Transport Ireland Infrastructure (TII) commissioned a feasibility study to develop Accident Predictive Models (APMs) for its trunk road network. The study, carried out in Phase 1 by TRL Limited, aimed to determine whether existing road and traffic data could support regression‑based models that predict collision frequency from physical road characteristics. The ultimate goal is to provide engineers with tools to assess safety performance, identify sections that require investigation, and estimate crash modification factors for proposed design changes, thereby informing economic appraisal of new schemes.

The technical work focused on assembling a comprehensive, georeferenced dataset.
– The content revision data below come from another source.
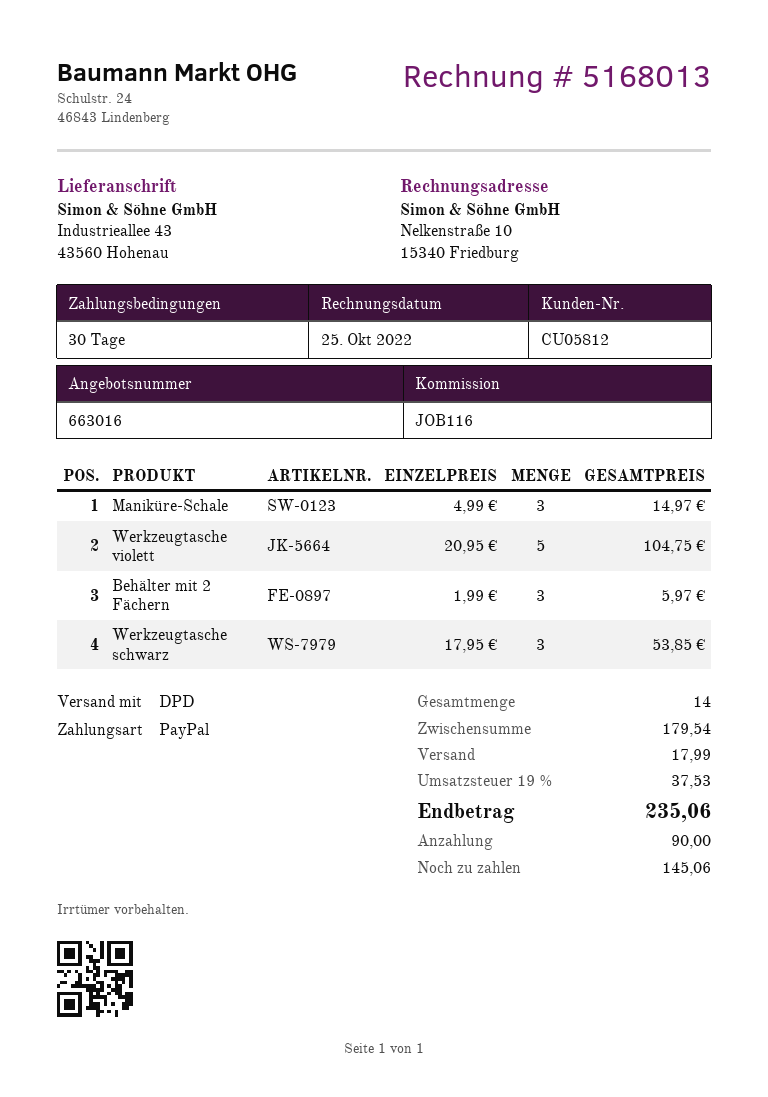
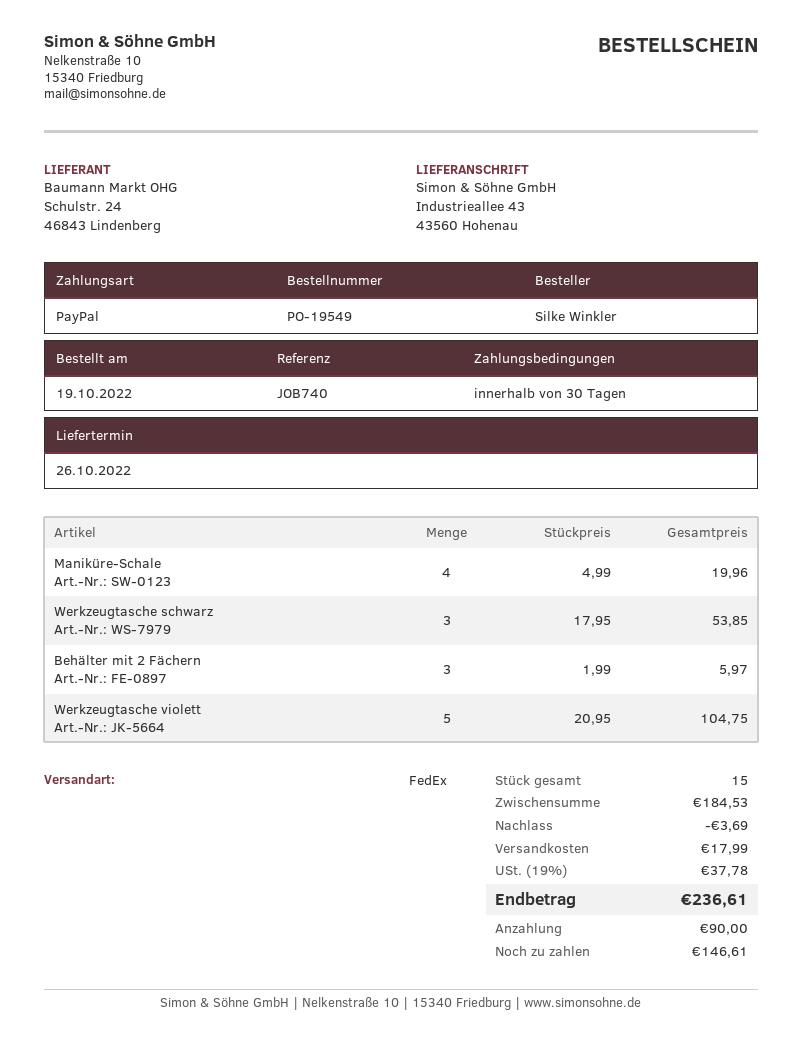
reference: JOB116 -> JOB740
shipping method: DPD -> FedEx
Maniküre-Schale: 3 x 4.99 = 14.97 -> 4 x 4.99 = 19.96
total quantity: 14 -> 15
subtotal: 179.54 -> 184.53
discount: none -> 3.69
tax: 19% = 37.53 -> 19% = 37.78
total: 235.06 -> 236.61
balance: 145.06 -> 146.61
The core of the dataset is the TII GIS base layer, which contains the national road network, junctions, and road categories. Additional layers were sourced from Ordnance Survey Ireland (OSI) PRIME2, providing detailed road and structure information; from the Road Surface Profiler (RSP) and Laser Crack Measurement System (LCMS) surveys, offering geometric parameters such as crossfall, gradient, and SCRIM coefficients; and from the PMS lane‑width database, delivering paved width for 100‑metre sections. PMS asset inventory data supplied information on hard shoulders and other carriageway features. All layers were linked within a single GIS framework to create a central modelling dataset.
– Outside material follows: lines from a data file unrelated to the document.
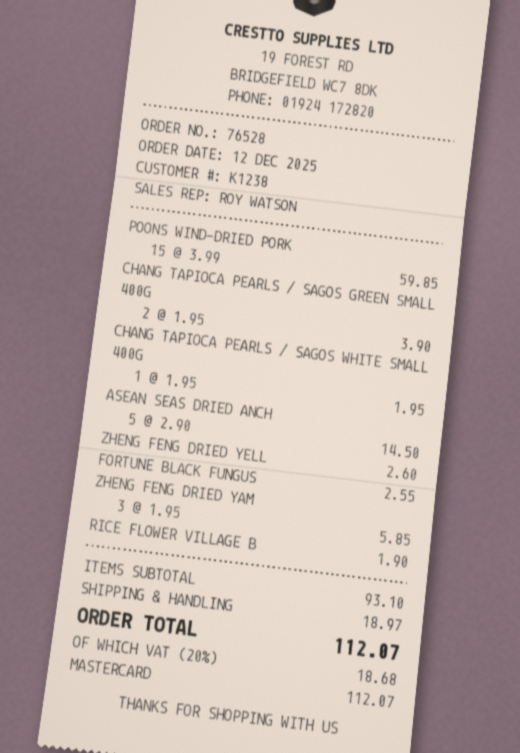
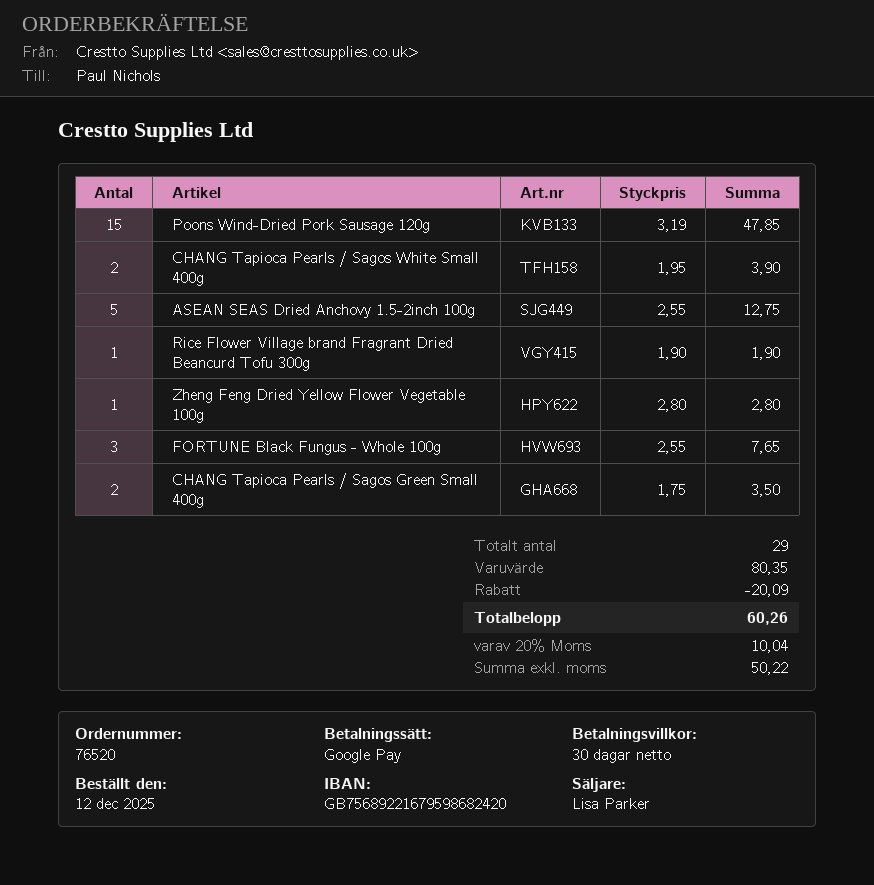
order number: 76528 -> 76520
sales rep: ROY WATSON -> Lisa Parker
payment method: Mastercard -> Google Pay
POONS WIND-DRIED PORK: 15 x 3.99 = 59.85 -> 15 x 3.19 = 47.85
CHANG TAPIOCA PEARLS / SAGOS GREEN SMALL 400G: 2 x 1.95 = 3.90 -> 2 x 1.75 = 3.50
CHANG TAPIOCA PEARLS / SAGOS WHITE SMALL 400G: 1 x 1.95 = 1.95 -> 2 x 1.95 = 3.90
ASEAN SEAS DRIED ANCH: 5 x 2.90 = 14.50 -> 5 x 2.55 = 12.75
ZHENG FENG DRIED YELL: 1 x 2.60 = 2.60 -> 1 x 2.80 = 2.80
FORTUNE BLACK FUNGUS: 1 x 2.55 = 2.55 -> 3 x 2.55 = 7.65
ZHENG FENG DRIED YAM: 3 x 1.95 = 5.85 -> none
subtotal: 93.10 -> 80.35
discount: none -> 20.09
shipping: 18.97 -> none
tax: 20% = 18.68 -> 20% = 10.04
total: 112.07 -> 60.26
Collision data for the period up to 2021 were matched to the GIS network, producing 41,456 recorded incidents, of which 6,758 involved injury. The distribution of collisions by road type revealed that 40 % of all collisions occurred on non‑legacy single carriageway roads, and nearly half of injury collisions were on the same road class. Mainline motorways accounted for 14.6 % of all collisions and 13.1 % of injury collisions, with a collision density of 6.0 per kilometre and 11.6 per 10^8 vehicle‑kilometres per year. Dual carriageways had 17.1 collisions per kilometre and 29.0 per 10^8 vehicle‑kilometres, while legacy roads recorded 4.3 collisions per kilometre and 19.1 per 10^8 vehicle‑kilometres. Link roads exhibited the highest collision density at 22.0 per kilometre and 97.4 per 10^8 vehicle‑kilometres, with 7.6 % of all collisions and 10.3 % of injury collisions occurring on them.

Segment length was a key modelling consideration. When the network was divided into 100‑metre sections, 67 % contained no collisions; this proportion fell to 27 % for 500‑metre sections and 10 % for 2‑kilometre sections. The study therefore recommended adopting a minimum segment length of 500 metres to mitigate zero‑inflation issues while retaining sufficient spatial resolution for practical engineering use.

The collaboration structure involved TII as the client and primary funder, TRL Limited as the project lead, and data providers such as OSI, SCRIM, and the PMS system. The project was conducted over a period that encompassed the collection and processing of 2021 data, with a systematic literature review covering APM developments from the 1980s to the early 2000s to benchmark methodology. The outcome of Phase 1 is a validated dataset and a set of preliminary statistical relationships that will inform the development of full APMs in subsequent phases, enabling TII engineers to predict collision outcomes for proposed road design changes and to manage safety across the trunk network more effectively.